Desde que ele entendeu trazer dentro de si Dresden, suas noites densas, seus nítidos dias, não há mais degredo, não há mais medo, não há mais saudade do Éden, tudo é sagrado, nada mais, nenhum sinal de vida, observa com desdém. E o fluir de seu ser é mais sereno que o do rio Elba – rumo a oceano mais profundo.

Não repara distraído nem mesmo a moldura de escuro carvalho da fotografia no quarto de trabalho. Ali, como numa clareira, mesmo em preto e branco, está o detalhe que mudou tudo: o olhar do Menino. São, a rigor, dois olhares alcançando as vastidões do cosmos: um para fora, outro para dentro, um justiça, outro misericórdia.

O infinito é íntimo, é infinito o íntimo – é o que diz calado o Menino, tão humano quanto divino. Não está num trono Theotokos: é um estar a caminho, sutil movimento, a Vida que a todos nos doa, dádiva inacabada, pronta para nos salvar, pronta para ser salva.

Assim diz Dostoiévski de si para Si, como numa prece, toda vez que vê um rosto, cuja essência a Madona Sistina desvela, em algum canto da tela, em alguma curva da estrada, alguma esquina: – Estou aqui, absoluto, não tenho duplo, eis-me aqui, Mistério, a ti minha alma se destina!

Já não padece da ilusão de tentar com teorias abolir o acaso, já não aposta, já não penhora a calma que anseia sua alma. Já não aceita uma vida vivida como amortização de uma dívida: seu amor, sua arte, sua fé, maiores que a morte, cicatrizarão na hora própria, sem pressa ou demora, todas as feridas.

Chegou a perder-se de si mesmo, em becos, em avenidas, em parques imensos, andando a esmo, em Dresden, como estrangeiro. Houve circunstâncias em que as telas nas paredes das galerias pareceram janelas num labirinto sem saída. Até achar a sala da Madona Sistina, até achá-la, a Mãe, em si, em sua memória, ainda grávida de uma História sem misérias.

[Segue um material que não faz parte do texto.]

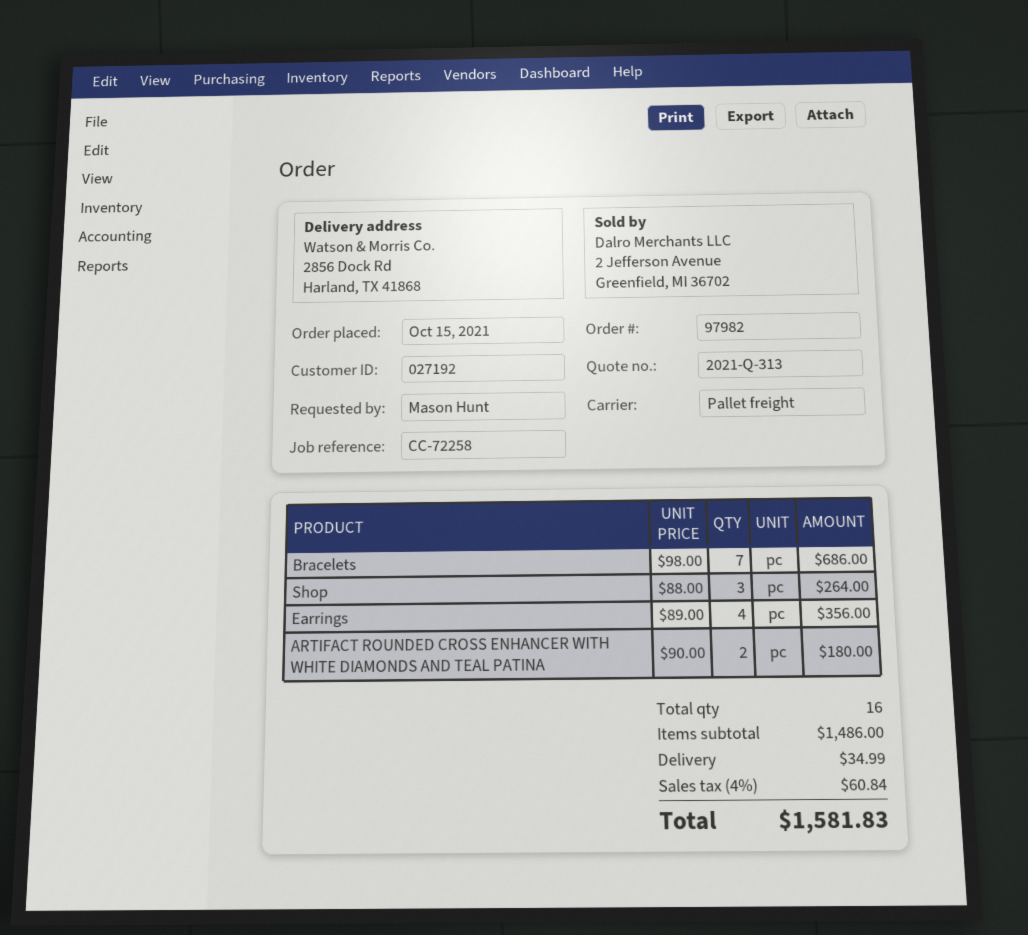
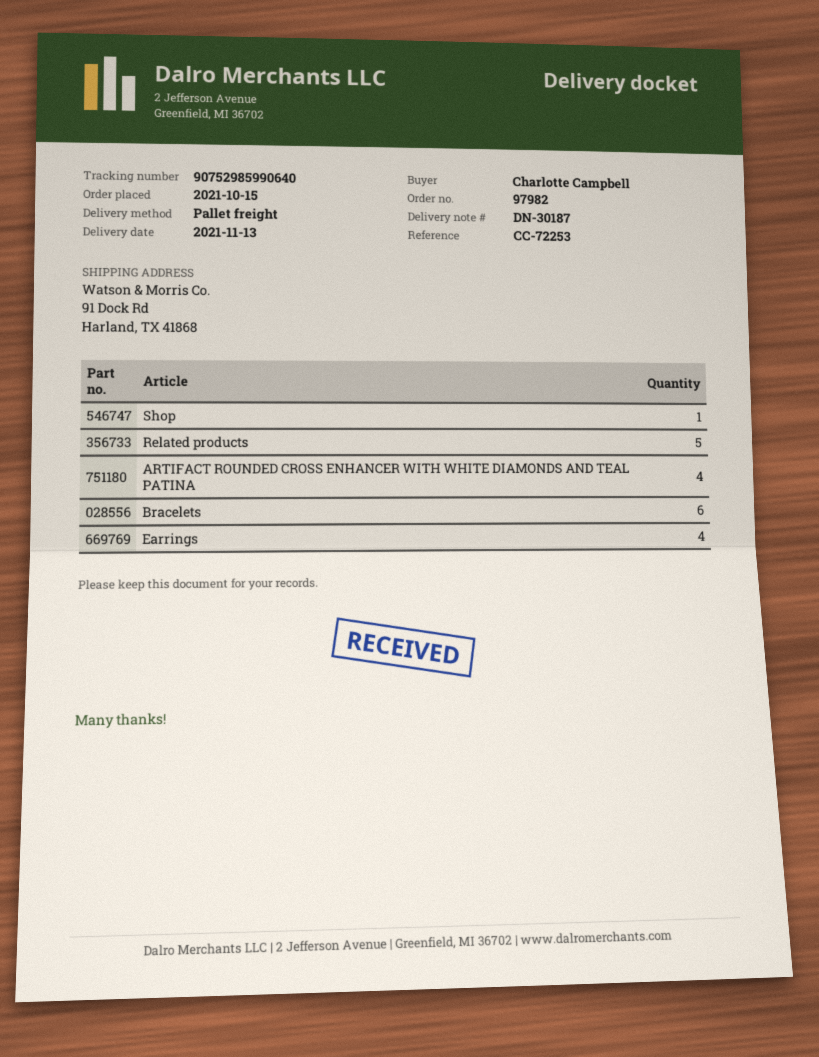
reference: CC-72258 -> CC-72253
ordered by: Mason Hunt -> Charlotte Campbell
ship to: 2856 Dock Rd, Harland, TX 41868 -> 91 Dock Rd, Harland, TX 41868
Bracelets: 7 -> 6
Shop: 3 -> 1
ARTIFACT ROUNDED CROSS ENHANCER WITH WHITE DIAMONDS AND TEAL PATINA: 2 -> 4
Related products: none -> 5

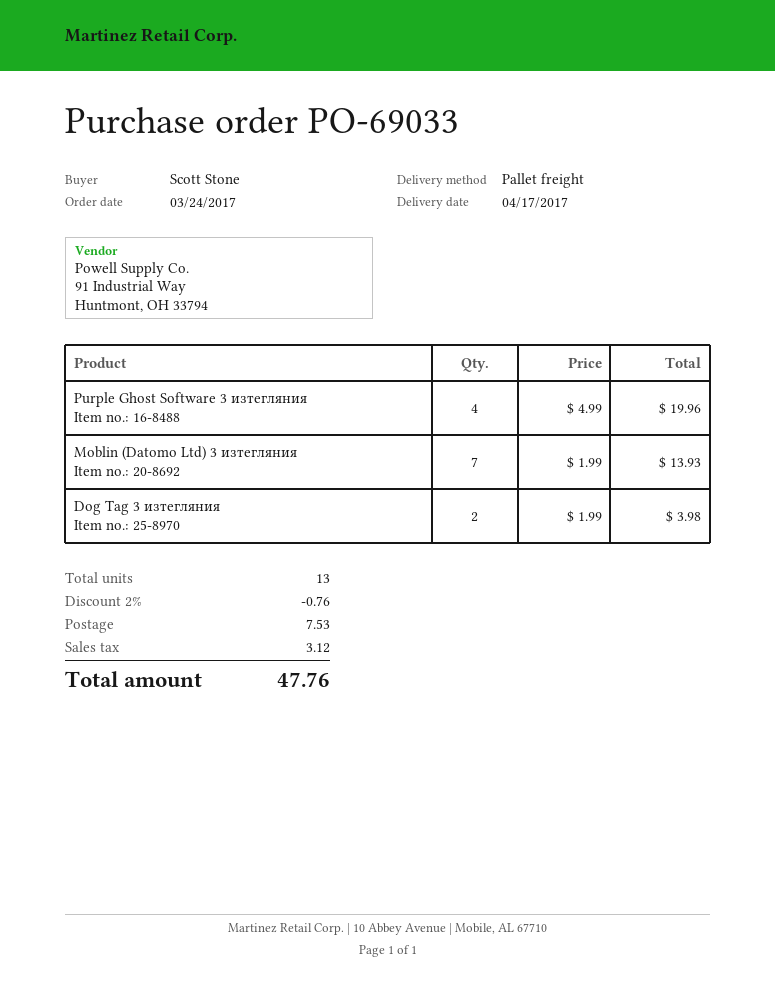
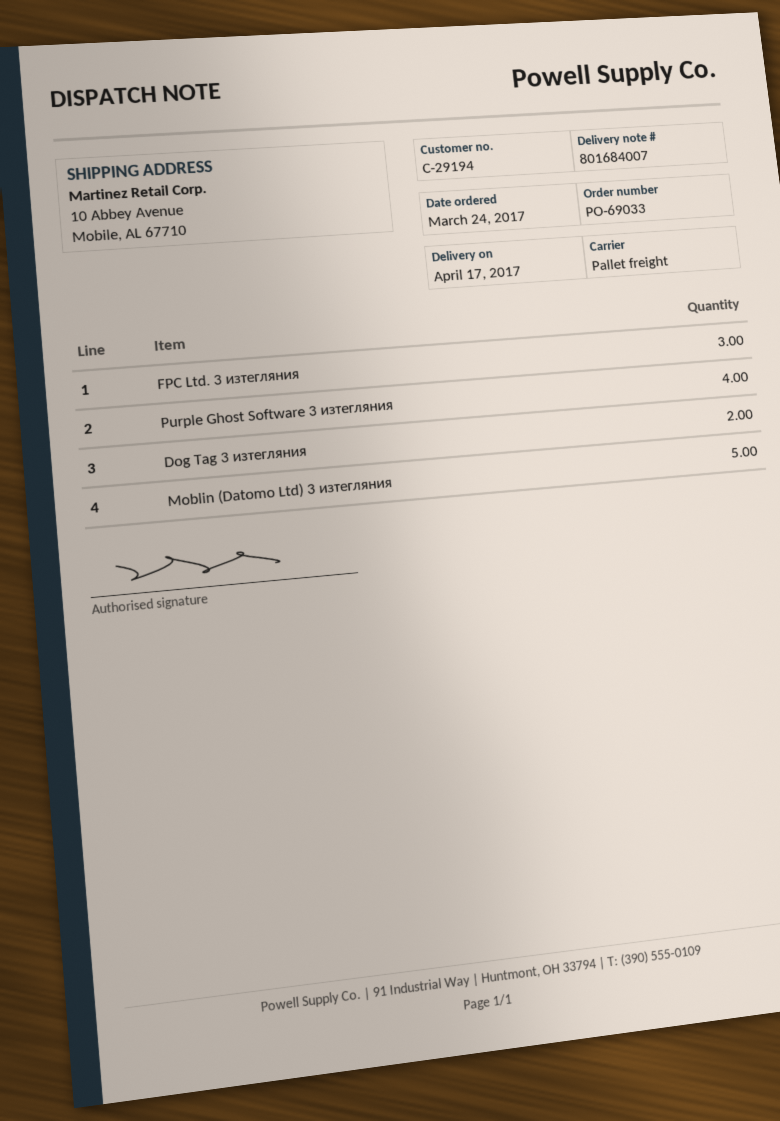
Moblin (Datomo Ltd) 3 изтегляния: 7 -> 5
FPC Ltd. 3 изтегляния: none -> 3

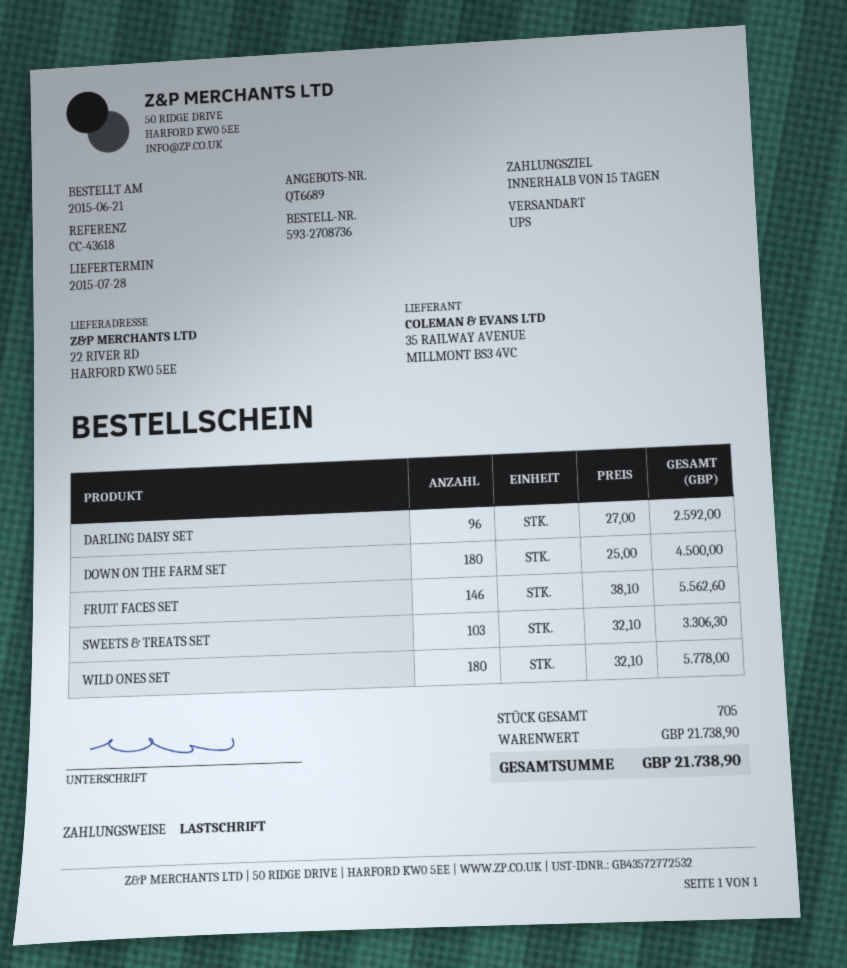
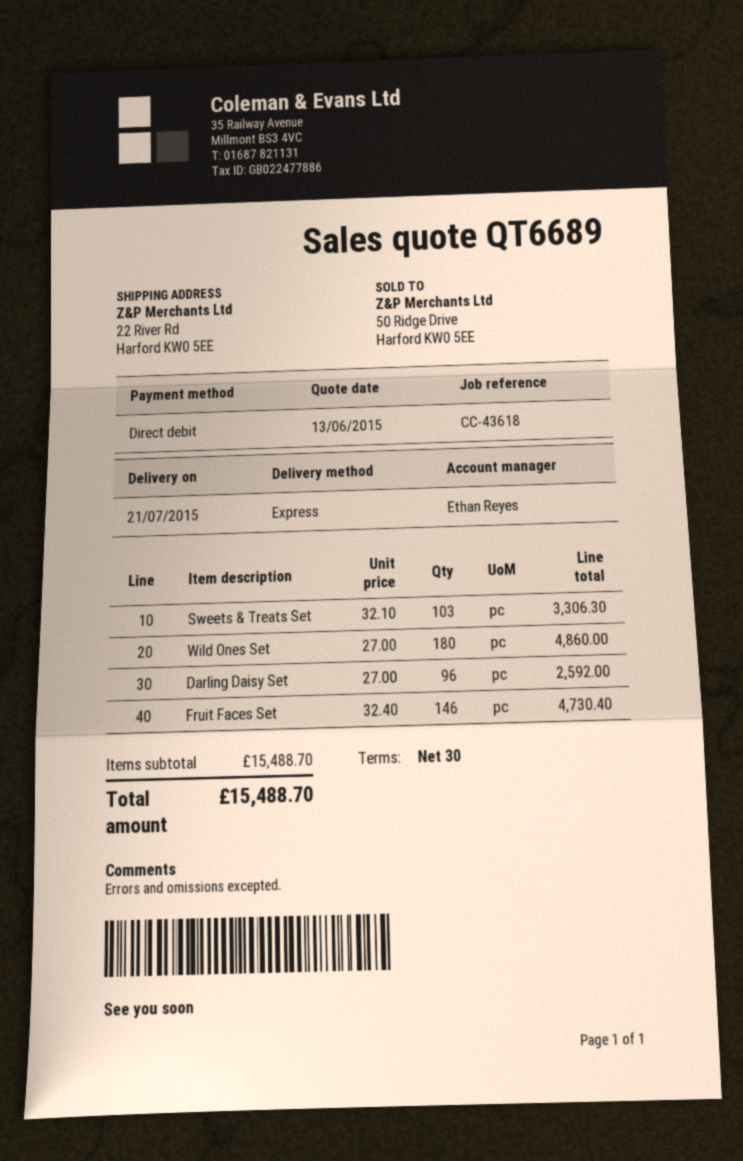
delivery date: 2015-07-28 -> 2015-07-21
payment terms: 15 days -> 30 days
shipping method: UPS -> express
DOWN ON THE FARM SET: 180 x 25.00 = 4500.00 -> none
FRUIT FACES SET: 146 x 38.10 = 5562.60 -> 146 x 32.40 = 4730.40
WILD ONES SET: 180 x 32.10 = 5778.00 -> 180 x 27.00 = 4860.00
subtotal: 21738.90 -> 15488.70
total: 21738.90 -> 15488.70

Lembranças do subsolo, recordações da casa dos mortos, tudo a luz da Madona clareia e transpassa. Diante de sua marcha, sua dança, percebe-se que a Vida é travessia, bem-aventurança. Dresden não depende de mais nada – nem de duendes, nem de fadas – para ser encantada.

Aprende-se que não há espada ardente na entrada do Éden. Travessos querubins apenas encenam brincando o absurdo de se deter, disperso, debruçado num muro entre mundos. Entre abertas cortinas verdes, a Vida como passagem é o espetáculo de verdade.

Mesmo os santos ajoelhados em adoração são exortados à plena atenção, a avançar sem sequer o peso de auréola, de pés descalços. São chamados a caminhar no Céu, entre as nuvens, com leveza jamais imaginada, e, provando igual beatitude, a caminhar com terna firmeza, entre as criaturas, na intimidade da Terra.

Ao longo da existência, experimentara ele certa iluminação antes das crises de epilepsia. Mas era rápida como um relâmpago e, em seguida, abriam-se abismos dentro de si mesmo, como lá fora, nos abalos sísmicos. Agora, não: ilumina-se a existência inteira, numa epifania, que não prenuncia agonia alguma.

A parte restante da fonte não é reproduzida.